The Island Chumash: Behavioral Ecology of a Maritime Society.
Greenwood, Roberta S.
THE ISLAND CHUMASH: BEHAVIORAL ECOLOGY OF A MARITIME SOCIETY
By Douglas J. Kennett (Berkeley: University of California, 2005,
298 PP., $35 cloth)
THE CHUMASH AND THE PRESIDIO OF SANTA BARBARA: EVOLUTION OF A
RELATIONSHIP, 1782-1823
These two books are different in approach and vocabulary but
present a valuable chronological continuum and new material in the
expanding literature about southern California's Native American
people. The Island Chumash describes the settlement patterns, way of
life, and trade relationships in this maritime environment during the
terminal Pleistocene and Holocene years, touching the historical period
only to mention villages on the four northern Channel Islands after
contact. Duggan, on the other hand, takes up the narrative after Santa
Barbara mission and presidio had already been established, and focuses
narrowly on the Indians' complex relationships with the latter.
Kennett draws together updated archaeological and ethnohistoric
data to test various explanatory models about subsistence patterns,
social organization, spatial and seasonal variation in village
locations, population flux, patterns of exchange, and craft
specialization. He weighs questions such as whether wealth was a product
of, or a basis for, social status in reviewing the development of
sociopolitical complexity in the Late Period. One of the most valuable
contributions of the book is the review and synthesis of pioneer and
current theories about life on the islands, and the degree to which
older hypotheses are congruent with new data.
Kennett offers a detailed review of strategies such as maritime
foraging, intensification and distribution, and competition within a
strong emphasis on the environmental context, and defines his
interpretation of human behavioral ecology. Overly simplified here, his
model posits the formation of social hierarchies as a density-dependent
phenomenon that occurs in regions where resources are unevenly
distributed. Where all economically favored locations are settled, or
resources inaccessible, and emigration is not an option, social
hierarchies will develop.
Archaeologists will find this data-packed volume the newest, best,
and most even-handed synthesis of Channel Islands Chumash research. It
is a good example of the relevance of ethnohistory, a useful
illustration of the archaeological method and theoretical approach, and
a comprehensive reference for the Channel Islands.
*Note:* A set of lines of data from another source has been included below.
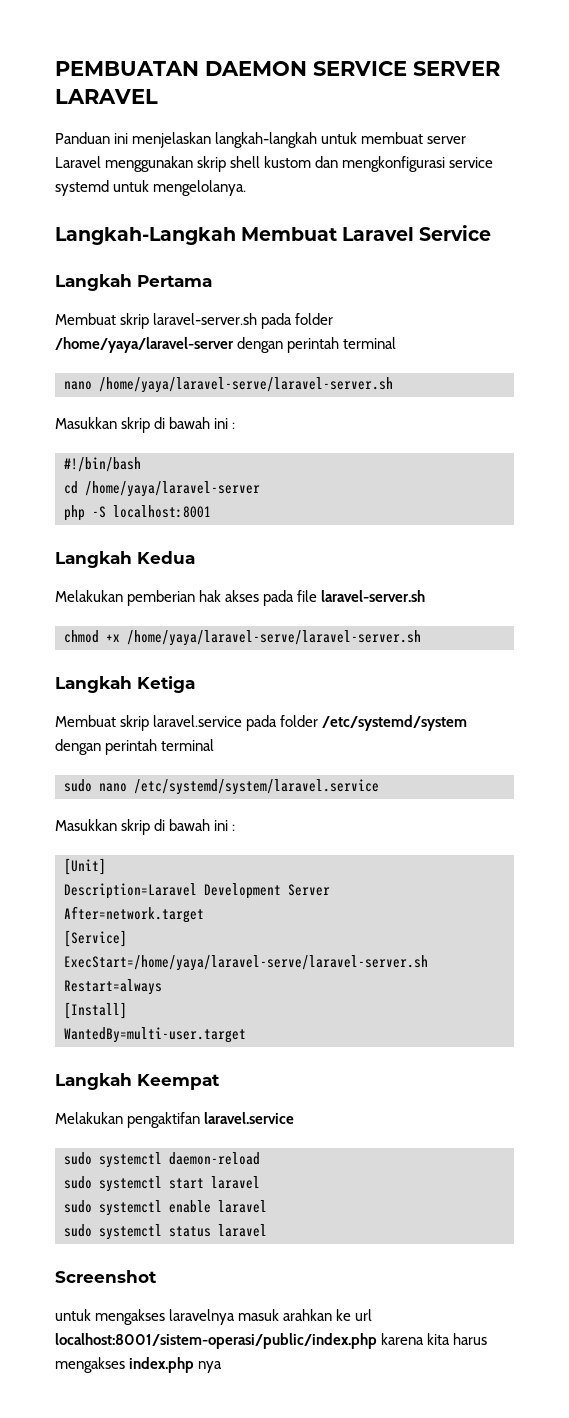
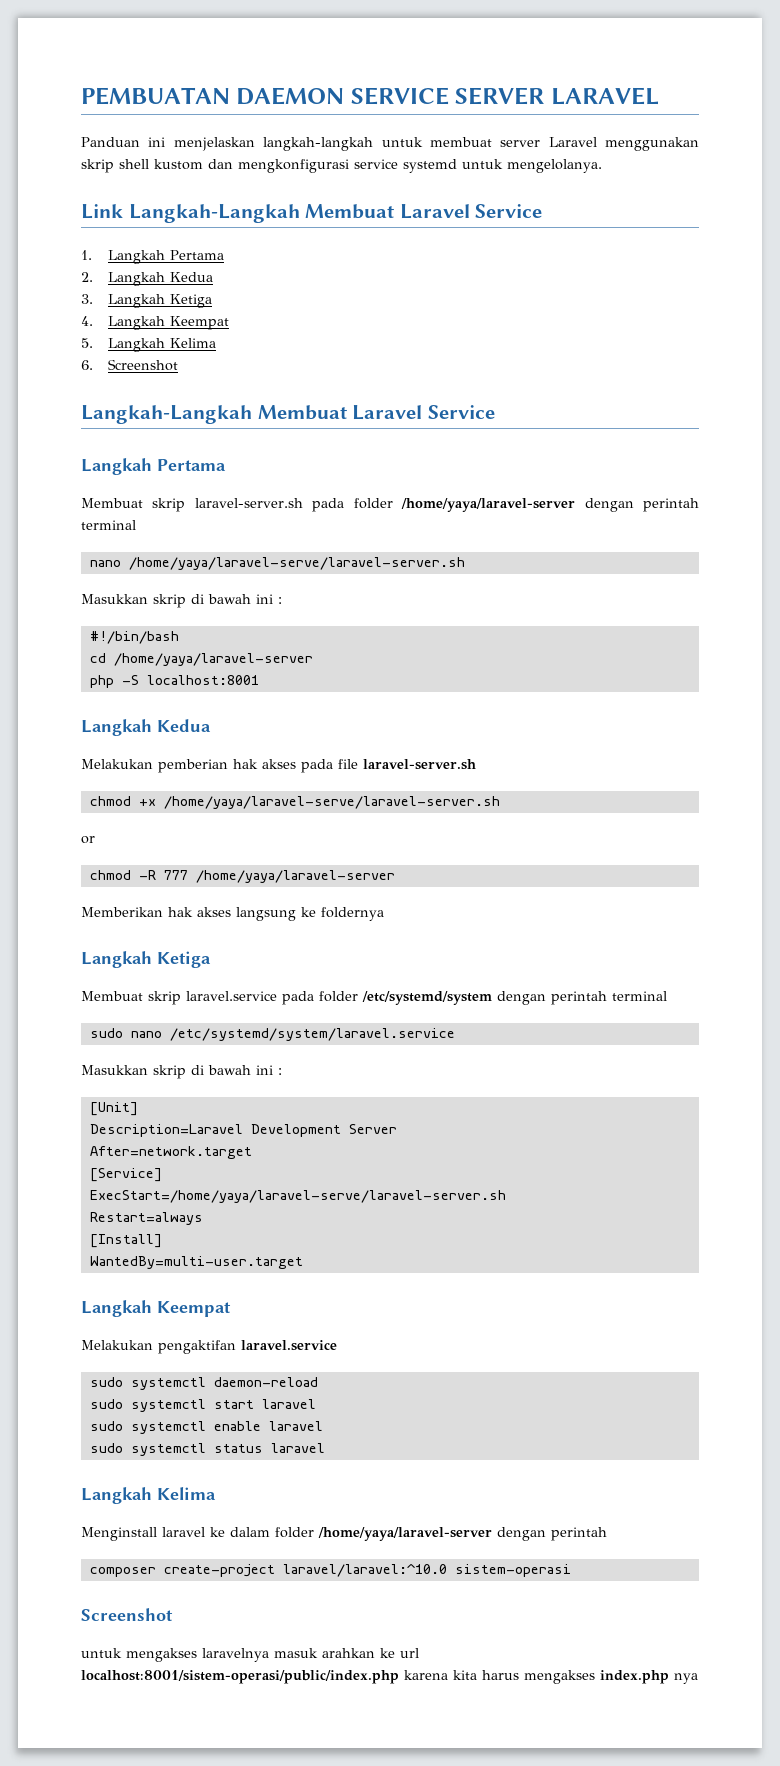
+ Link Langkah-Langkah Membuat Laravel Service
+ 1. Langkah Pertama
+ 2. Langkah Kedua
+ 3. Langkah Ketiga
+ 4. Langkah Keempat
+ 5. Langkah Kelima
+ 6. Screenshot
+ or
+ chmod -R 777 /home/yaya/laravel-server
+ Memberikan hak akses langsung ke foldernya
  sudo systemctl status laravel
+ Langkah Kelima
+ Menginstall laravel ke dalam folder /home/yaya/laravel-server dengan perintah
+ composer create-project laravel/laravel:^10.0 sistem-operasi

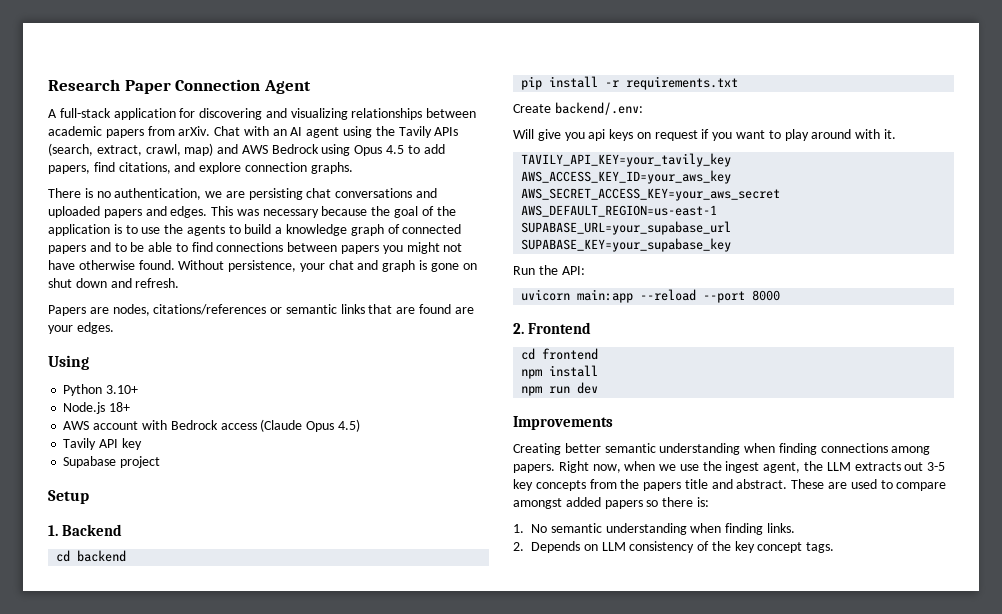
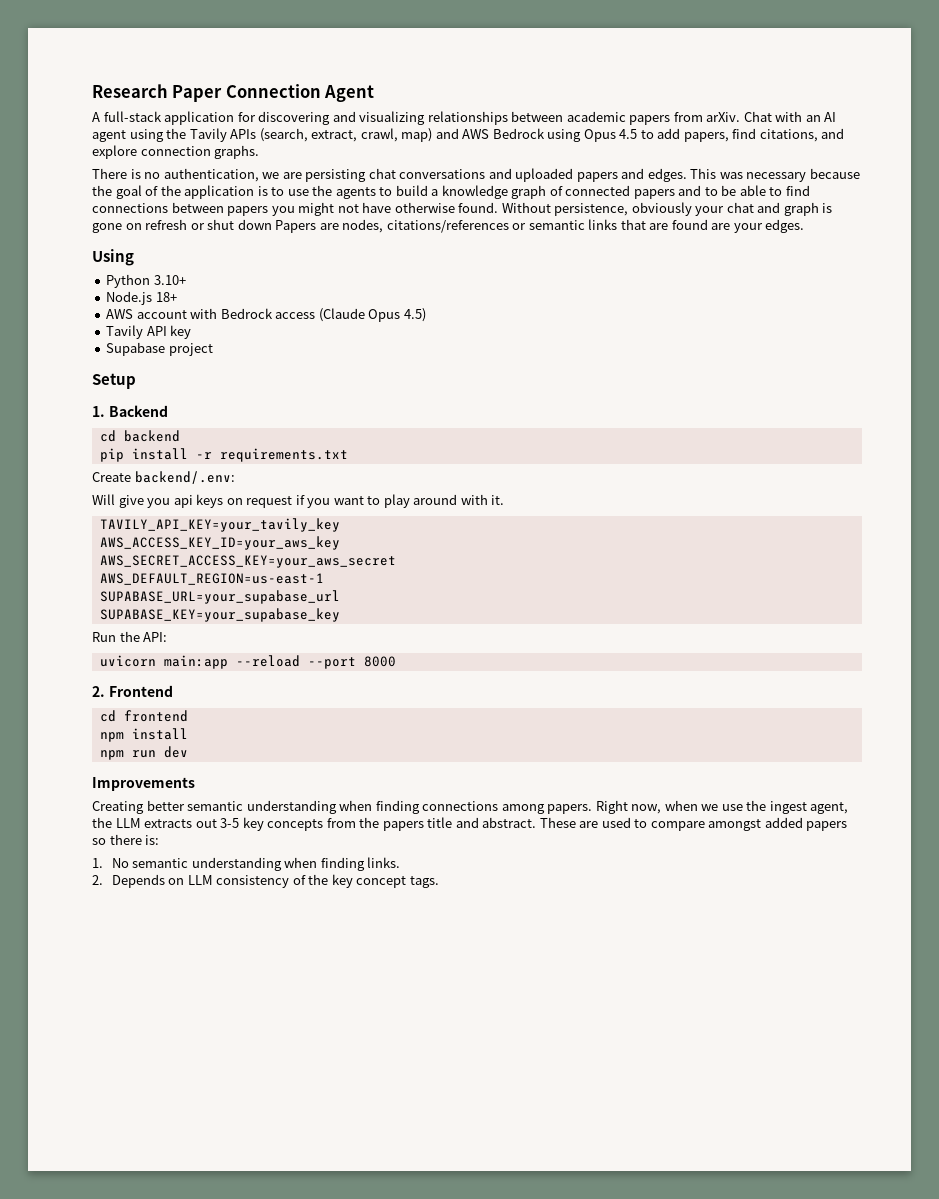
- Without persistence, your chat and graph is gone on shut down and refresh.
- Papers are nodes, citations/references or semantic links that are found are your edges.
+ Without persistence, obviously your chat and graph is gone on refresh or shut down Papers are nodes, citations/references or semantic links that are found are your edges.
Duggan's slim volume is altogether different, narrowly focused
on the economic relationships between the Chumash of mainland Santa
Barbara, the presidio, and the mission primarily between 1782 and 1823.
The buildings of both the secular and religious communities were largely
built by Indian hands, their crops and flocks tended by the Native
Americans, and many necessities of life made by newly trained neophytes.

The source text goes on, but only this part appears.